If eyes could kiss, hers kissed his, but she looked uncertain.
He held out a hand to her. When she took it, he said, “I forget how young you are. You should be just leaving the schoolroom, thinking only of dancing and flirtatious delights.”
“Silly.”
“No, it’s not. I promise you dancing and flirtatious delights. And I’m sadly behind in my courtship.”
She touched one earring—“No, you’re not”—and leaned to kiss him slowly, deeply. It was the stuff of heaven and the torments of hell.

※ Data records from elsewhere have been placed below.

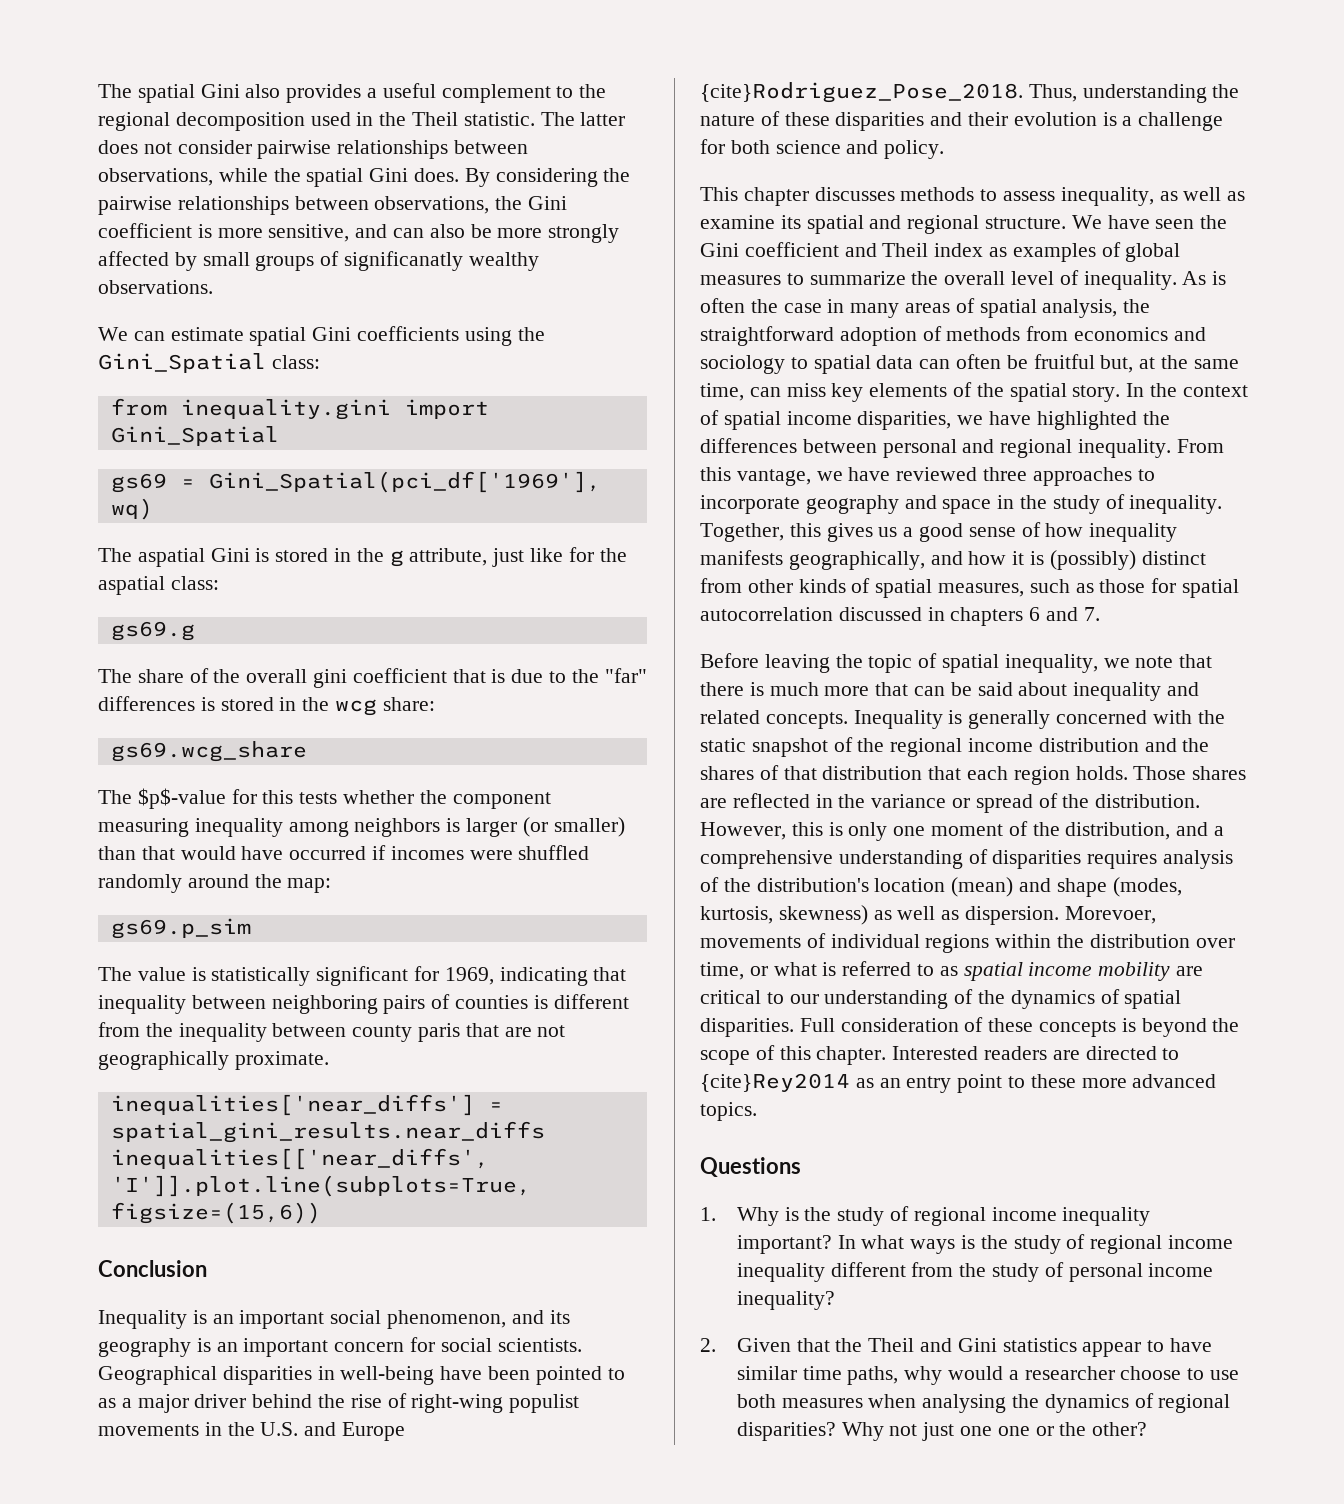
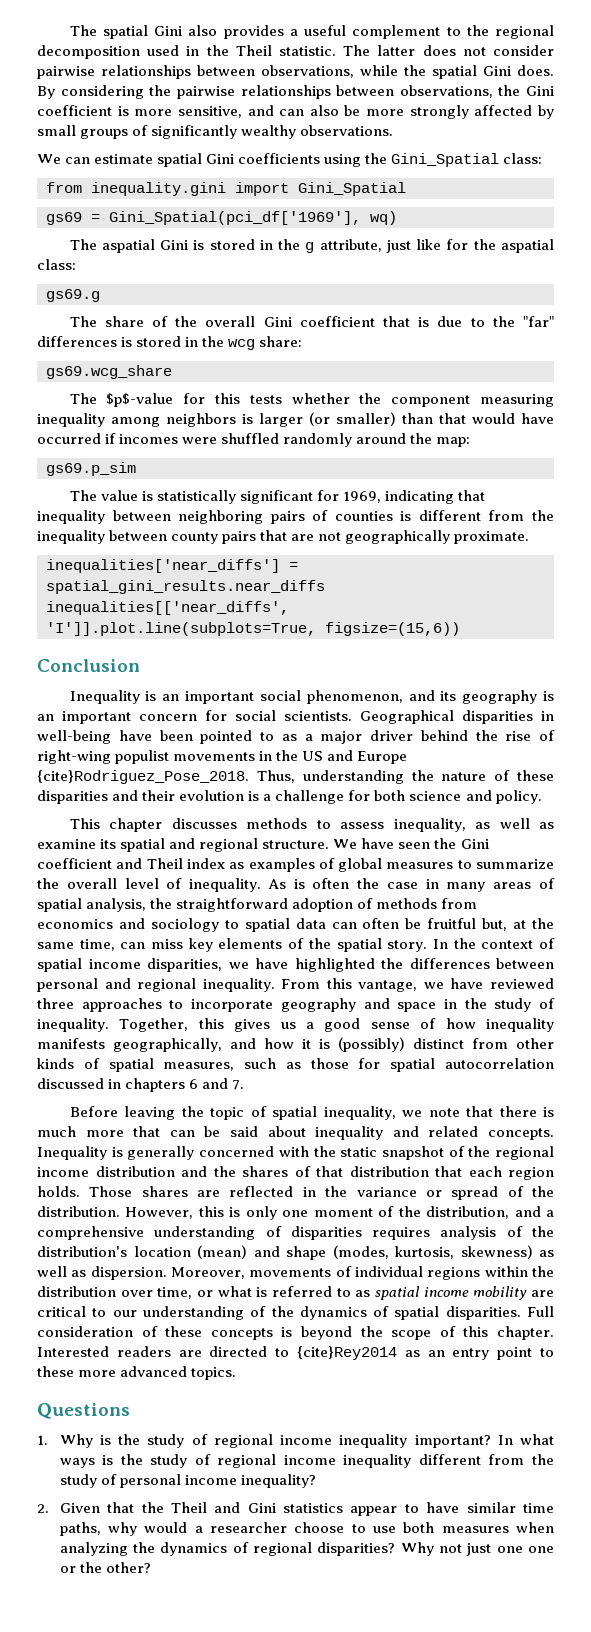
- By considering the pairwise relationships between observations, the Gini coefficient is more sensitive, and can also be more strongly affected by small groups of significanatly wealthy observations.
+ By considering the pairwise relationships between observations, the Gini coefficient is more sensitive, and can also be more strongly affected by small groups of significantly wealthy observations.
- The share of the overall gini coefficient that is due to the "far" differences is stored in the wcg share:
+ The share of the overall Gini coefficient that is due to the "far" differences is stored in the wcg share:
- The value is statistically significant for 1969, indicating that inequality between neighboring pairs of counties is different from the inequality between county paris that are not geographically proximate.
+ The value is statistically significant for 1969, indicating that inequality between neighboring pairs of counties is different from the inequality between county pairs that are not geographically proximate.
- Geographical disparities in well-being have been pointed to as a major driver behind the rise of right-wing populist movements in the U.S. and Europe {cite}Rodriguez_Pose_2018.
+ Geographical disparities in well-being have been pointed to as a major driver behind the rise of right-wing populist movements in the US and Europe {cite}Rodriguez_Pose_2018.
- Morevoer, movements of individual regions within the distribution over time, or what is referred to as spatial income mobility are critical to our understanding of the dynamics of spatial disparities.
+ Moreover, movements of individual regions within the distribution over time, or what is referred to as spatial income mobility are critical to our understanding of the dynamics of spatial disparities.
- 2. Given that the Theil and Gini statistics appear to have similar time paths, why would a researcher choose to use both measures when analysing the dynamics of regional disparities?
+ 2. Given that the Theil and Gini statistics appear to have similar time paths, why would a researcher choose to use both measures when analyzing the dynamics of regional disparities?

As they rested cheek to cheek, he said, “Better let people in, my love. And you should go to your own bed. We need to be up early tomorrow to be on our way.”
Chapter Eighteen
Jancy hadn’t anticipated how hard and nerve-racking leaving Trewitt House would be. It was scarcely dawn and the wind blew sharp, which might have explained her shivers, but didn’t.
She felt sorrow at breaking the final tie with Isaiah, but the shivers came from fear. The house had become a sort of fortress, and now they must leave and be exposed. When she’d seen Simon in the wooden armchair mounted with poles, her only thought had been that he made an excellent target.
The town was barely stirring, but the empty street felt threatening to her. They took a last farewell of the servants and then set off, Hal in the lead, Treadwell and Oglethorpe carrying Simon, and two of Mrs. Gunn’s grandsons bringing their luggage in a handcart. It should be escort enough.